Sinema has a reputation for being unafraid to wander over to the “Republican side” of the chamber floor to chat, offer a hug or confirm a social engagement (Illinois Republican Adam Kinzinger called her “a social butterfly”). She takes pride in her ability to relate to others despite political, personal and cultural differences.
“A couple years ago, we were at a restaurant, and a member saw me having dinner with some Republicans — it was a bipartisan dinner I organize every couple of months with some friends of mine from the other side of the aisle,” Sinema recalled. “And on the way to the bathroom, she stopped me, and she said, ‘Why are you having dinner with those people?’ And I said, ‘Well, those are my friends.’ And she looked at me, and I said, ‘Yeah, we’re just friends. Regardless of politics, we’re friends.’”
Do Democrats and Republicans at these bipartisan gatherings talk politics? “Oh yes,” Sinema said.
Do members fight? Sinema paused and smiled.
“No, I don’t really fight,” she said. “Not really. I just feel like you catch a lot more flies with honey than you do with vinegar. … What I do try to do is listen and understand.”
Building bridges is a key component, she said, of her political philosophy in both Washington, which she described as “disconnected from people’s lives,” and her hometown, filled with “real people.”
She said she wouldn’t opine as to why her party did so poorly in the 2014 midterms — “I try really hard never to predict or to pretend to know what other folks are thinking, because that’s when you look dumb” — but explained what went well for her.
“I’ve focused almost exclusively on a couple of key issues in my district: Taking care of veterans and growing jobs in my district and standing up for women and their families and, frankly, standing up for Arizona,” said Sinema, who was in early on the Veterans’ Affairs Department controversy last year and one of the administration’s most vocal critics.
“Sometimes the Southwest is forgotten here in Washington,” she said.
“I tried really hard to avoid partisan fights, and I felt like I succeeded in that,” Sinema continued. “One of the things we say at home is, ‘I’m willing to work with anyone to get things done.’ Anyone. I don’t care who that person is. We may not agree on 99 issues, but if there is one issue I’ll work with them to get something done.”
That sunny disposition and determination to build alliances could be what keeps her from completely alienating Democrats who wish she and some of her other 2012 “frontline” classmates were better team players.
Nearly a dozen of them frequently vote with Republicans on legislation that most Democrats would describe as “gimmicks,” such as GOP-touted “jobs bills” that set higher bars for new federal regulations.
“She, and a lot of us, came because we saw the institution needed changing, and that’s uncomfortable for a lot of people,” said Rep.
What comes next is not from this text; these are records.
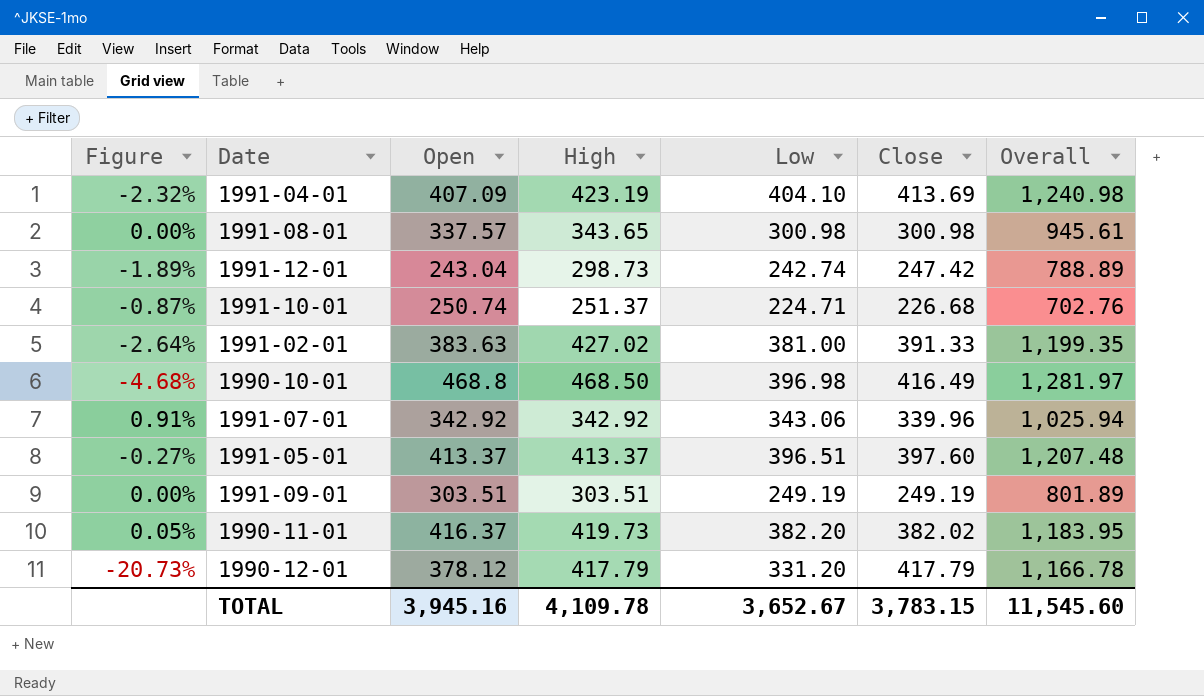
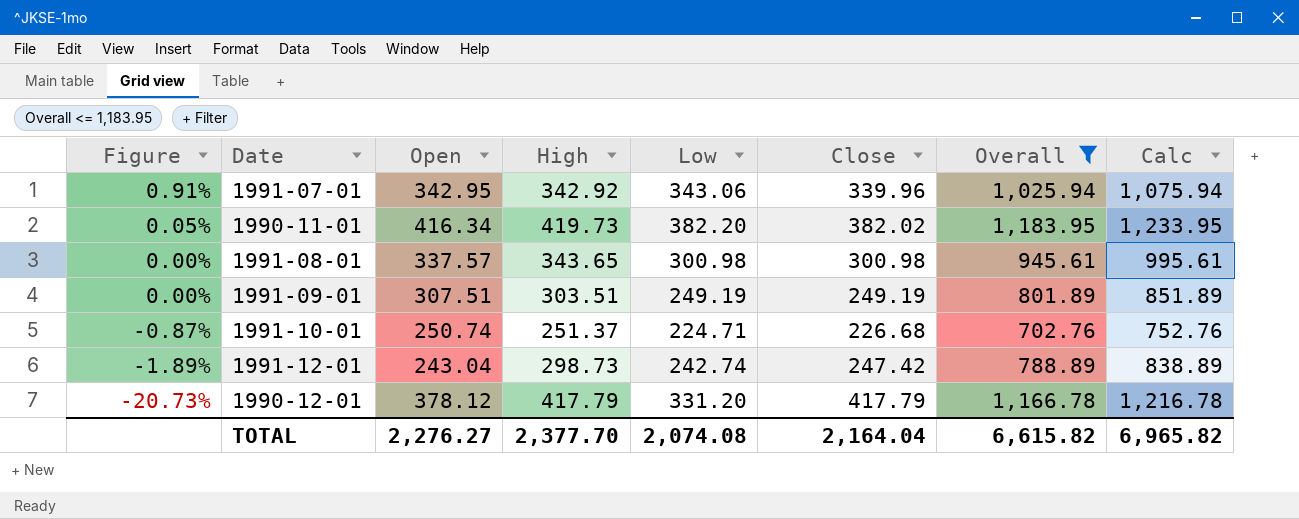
filter: none -> Overall <= 1,183.95
row order: none -> Figure descending
column Calc | formula: none -> [Overall] + 50
1991-07-01 | Open: 342.92 -> 342.95
1990-11-01 | Open: 416.37 -> 416.34
1991-09-01 | Open: 303.51 -> 307.51
TOTAL | Open: 3,945.16 -> 2,276.27
TOTAL | High: 4,109.78 -> 2,377.70
TOTAL | Low: 3,652.67 -> 2,074.08
TOTAL | Close: 3,783.15 -> 2,164.04
TOTAL | Overall: 11,545.60 -> 6,615.82

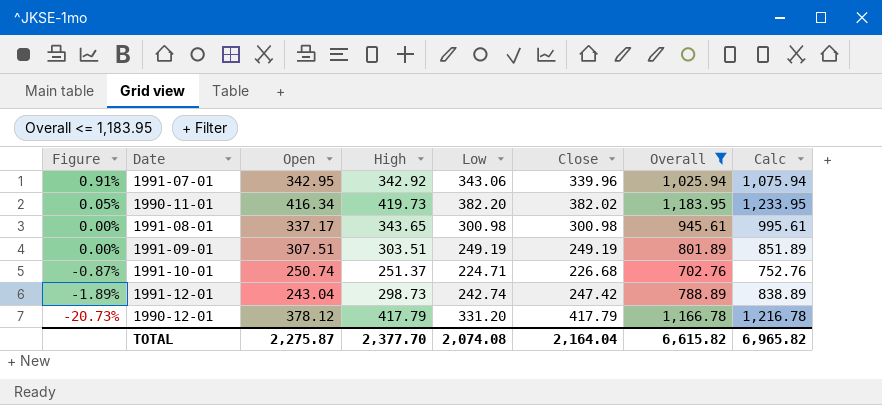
1991-08-01 | Open: 337.57 -> 337.17
TOTAL | Open: 2,276.27 -> 2,275.87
Scott Peters, D-Calif., a fellow frontliner and 2012 classmate who just barely won re-election.
Sinema said she won’t change.
“I’m just doing my thing,” she said. “I know my thing’s a little bit different than other people, but I don’t think there’s anything wrong with that at all. And, you know what? I don’t mind if someone people like it or don’t like it. That’s OK.
“I don’t really care. I don’t really care,” she shook her head, laughing. “I really don’t care at all.”